─── DATA FOR PROCESSING

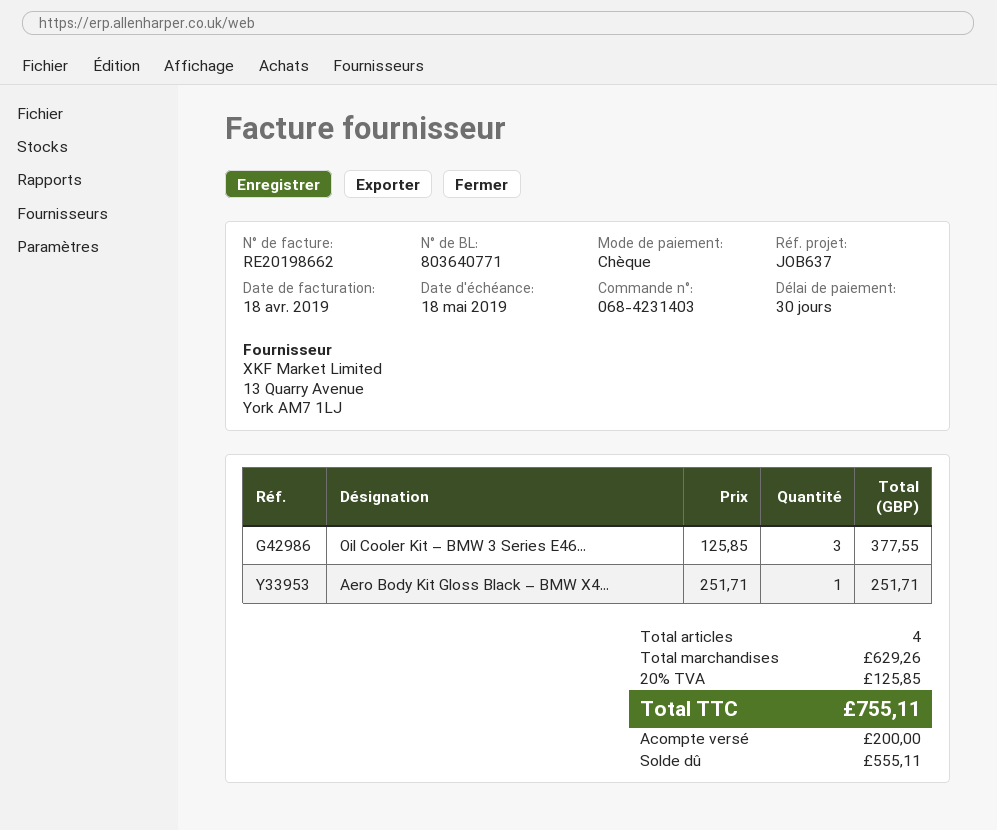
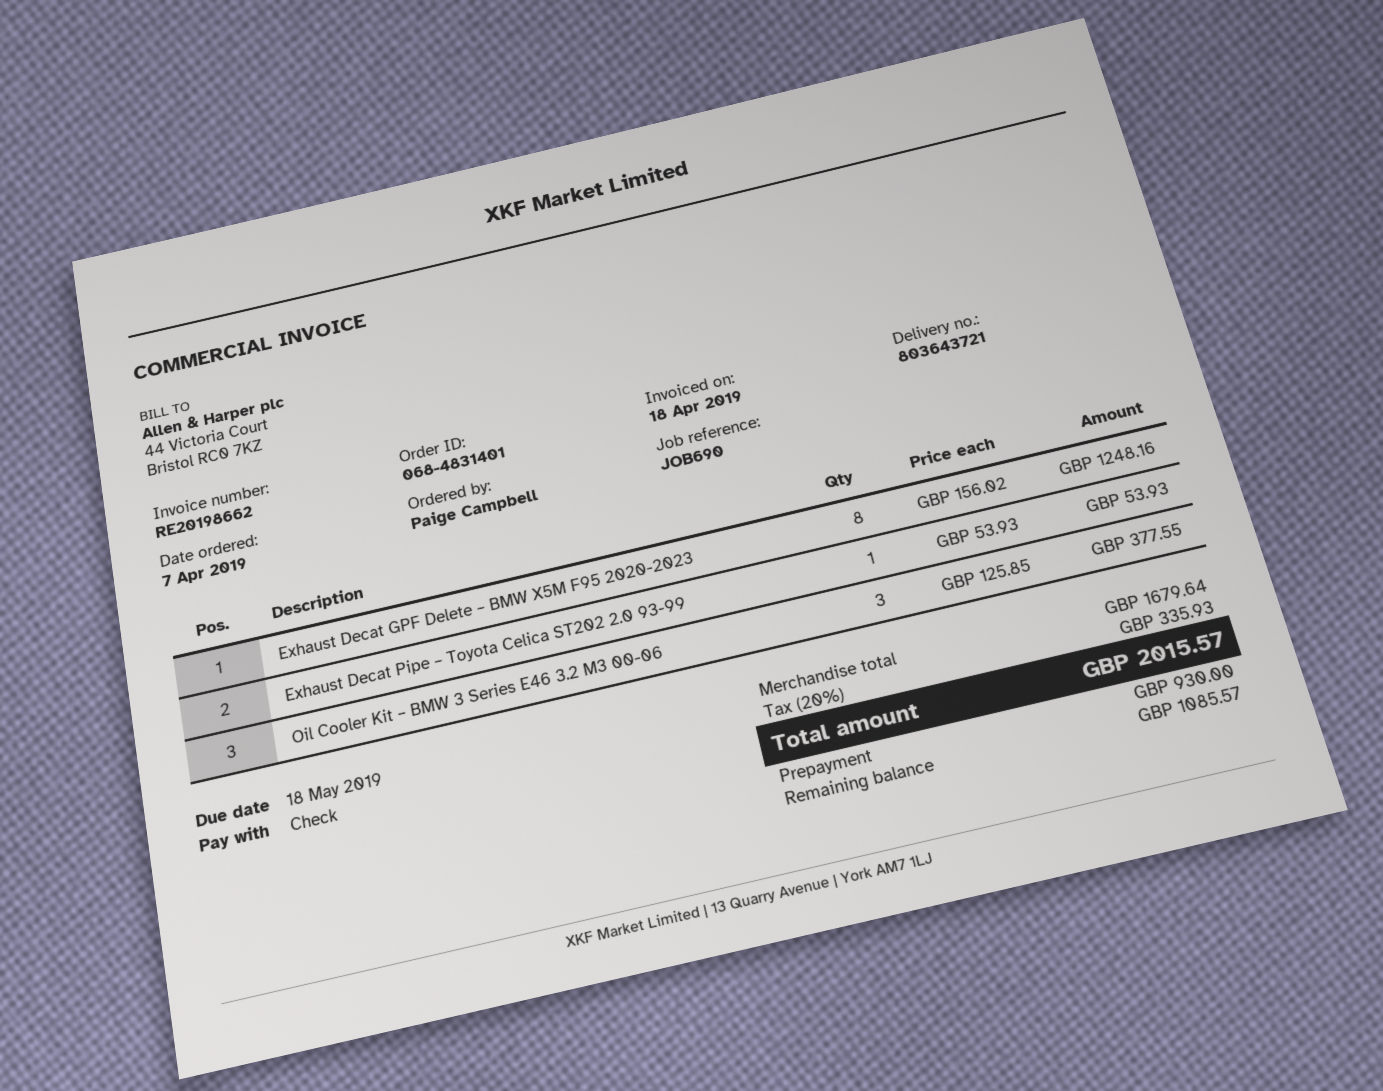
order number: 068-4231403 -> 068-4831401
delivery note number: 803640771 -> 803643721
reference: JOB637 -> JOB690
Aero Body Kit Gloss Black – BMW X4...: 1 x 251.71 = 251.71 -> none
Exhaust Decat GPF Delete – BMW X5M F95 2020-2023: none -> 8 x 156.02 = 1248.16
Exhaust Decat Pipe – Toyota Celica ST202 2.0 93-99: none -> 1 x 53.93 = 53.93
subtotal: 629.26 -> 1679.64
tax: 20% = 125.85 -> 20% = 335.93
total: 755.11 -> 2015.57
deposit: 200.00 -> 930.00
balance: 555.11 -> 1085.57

──────

» **EXERCISE OBJECTIVE**: Every line from the one that contains "Aero Body Kit" down to and including the last line of the records above must be set down exactly, with nothing else.

» **EXPECTED ANSWER**:
Aero Body Kit Gloss Black – BMW X4...: 1 x 251.71 = 251.71 -> none
Exhaust Decat GPF Delete – BMW X5M F95 2020-2023: none -> 8 x 156.02 = 1248.16
Exhaust Decat Pipe – Toyota Celica ST202 2.0 93-99: none -> 1 x 53.93 = 53.93
subtotal: 629.26 -> 1679.64
tax: 20% = 125.85 -> 20% = 335.93
total: 755.11 -> 2015.57
deposit: 200.00 -> 930.00
balance: 555.11 -> 1085.57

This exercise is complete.